Mai come in questi casi si ha la necessità di avere a portata di mano ricette rapide, anti stress e, perché no, anche divertenti e colorate. Ad esempio sulla mia tavola non mancano mai qualche versione di mini cakes salati, come questi alla feta e pistacchi, perfetti per accompagnare salumi o per essere gustati anche nature, composte e conserve come le mitiche zucchine all’origano sott’olio, dip e relativi crostini come il quasi-hummus express o il patè di melanzane e robiola, e ancora biscotti salati (quelli però sono da preparare in anticipo se non volete troppe ansie), torte salate ultra veloci come questa sfogliata o ancora muffins un po’ particolari come questi dal mood vagamente tirolese.

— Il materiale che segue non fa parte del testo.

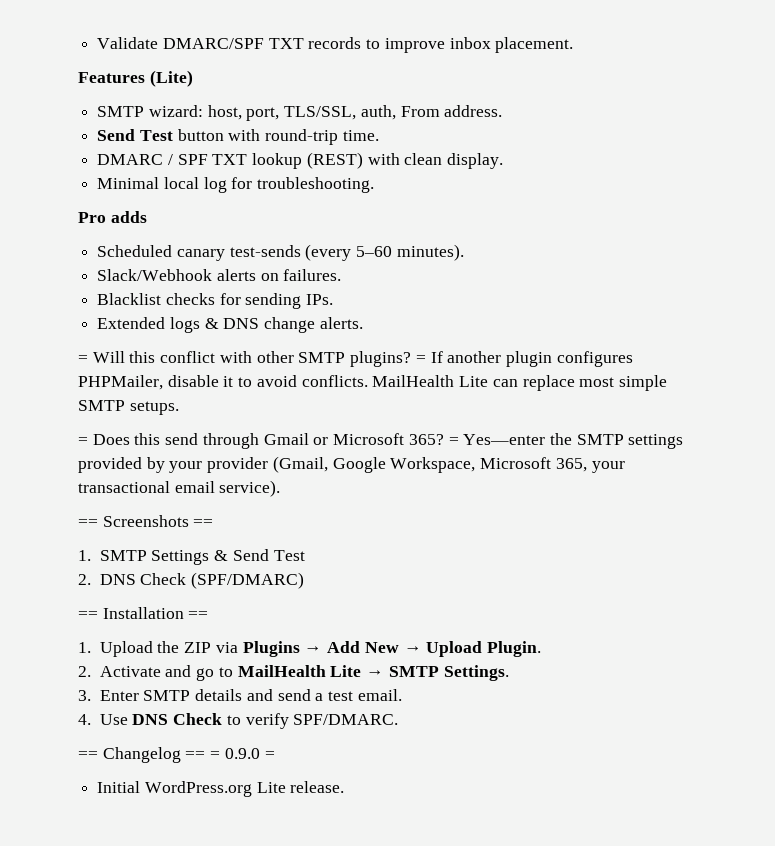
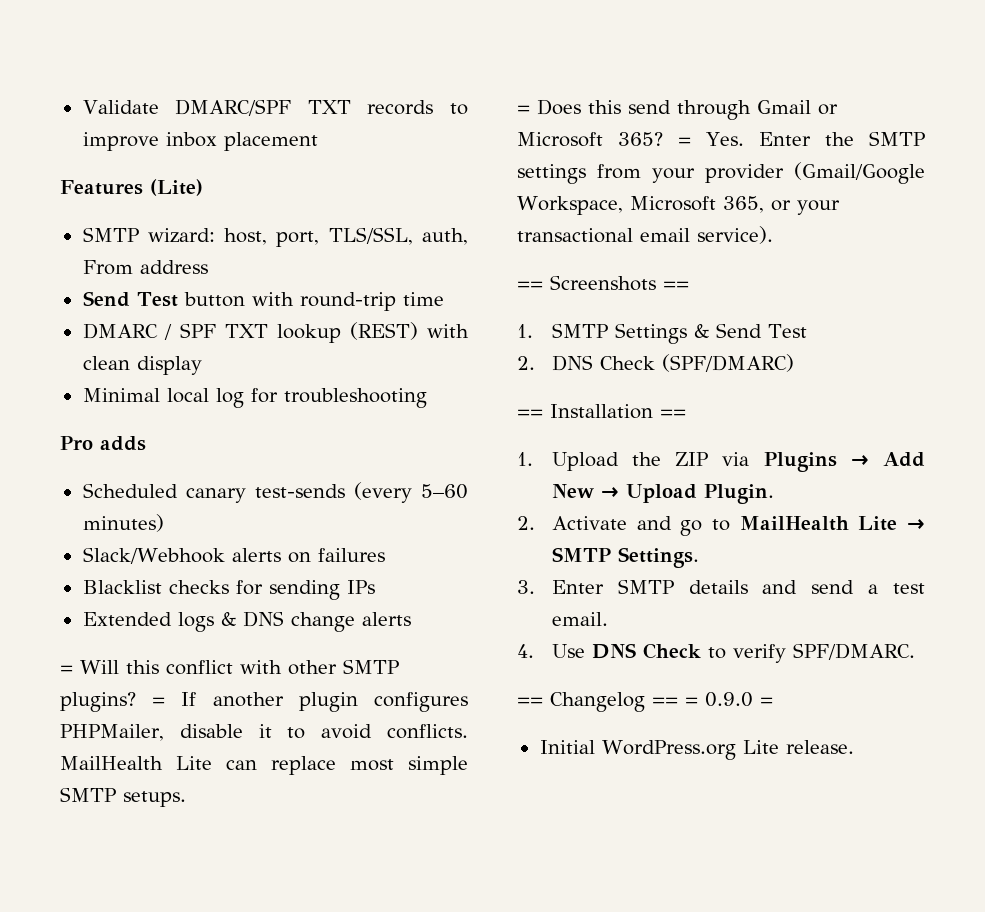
- Validate DMARC/SPF TXT records to improve inbox placement.
+ Validate DMARC/SPF TXT records to improve inbox placement
- SMTP wizard: host, port, TLS/SSL, auth, From address.
+ SMTP wizard: host, port, TLS/SSL, auth, From address
- Send Test button with round-trip time.
+ Send Test button with round-trip time
- DMARC / SPF TXT lookup (REST) with clean display.
+ DMARC / SPF TXT lookup (REST) with clean display
- Minimal local log for troubleshooting.
+ Minimal local log for troubleshooting
- Scheduled canary test-sends (every 5–60 minutes).
+ Scheduled canary test-sends (every 5–60 minutes)
- Slack/Webhook alerts on failures.
+ Slack/Webhook alerts on failures
- Blacklist checks for sending IPs.
+ Blacklist checks for sending IPs
- Extended logs & DNS change alerts.
+ Extended logs & DNS change alerts
- = Yes—enter the SMTP settings provided by your provider (Gmail, Google Workspace, Microsoft 365, your transactional email service).
+ = Yes. Enter the SMTP settings from your provider (Gmail/Google Workspace, Microsoft 365, or your transactional email service).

Ultimamente, complice l’ultimo numero di Donna Hay al quale mi sono vagamente ispirata, mi stanno regalando tante soddisfazioni queste mandorle rese un po’ appiccicose grazie allo sciroppo d’acero, e dal piacevole gusto affumicato, dato dal Pimentón de la Vera. Si tratta di una spezia di colore rosso vivo originaria della Spagna che viene utilizzata anche per aromatizzare pietanze come le patatas bravas, il pulpo alla gallega e il chorizo, ottenuta da peperoncini essiccati, affumicati con legno di quercia e macinati. Ne esistono due tipologie una dolce ed una più piccante, per chi non riuscisse a trovarlo si può anche sostituire con della paprika. Secondo me creano una certa dipendenza, per ottenere un risultato degno di nota però è essenziale disporre di mandorle di ottima qualità, che consiglio di acquistare possibilmente con il guscio poiché diventano rancide meno facilmente.

Mandorle affumicate allo sciroppo d’acero e semi di sesamo

Ingredienti per 4-6 persone:
500 g di mandorle con il guscio
125 ml di sciroppo d’acero
2 cucchiai di semi di sesamo
1 cucchiaio di Pimentón piccante
sale

Sgusciate le mandorle e, in una casseruola colma di acqua bollente, fatele scottare per un paio di minuti, quindi scolatele e pelatele mentre sono ancora calde. In una ciotola mescolate lo sciroppo d’acero con il pimentón, i semi di sesamo, il sale e le mandorle. Mettete il tutto sul fuoco all’interno di una padella antiaderente e fate cuocere, mescolando di tanto in tanto con un cucchiaio, fino a quando saranno diventate dorate (non devono essere troppo scure o risulteranno amare). Trasferitele in un vassoio rivestito di carta da forno (in questo modo riuscirete a staccarle) e lasciate raffreddare completamente prima di servire.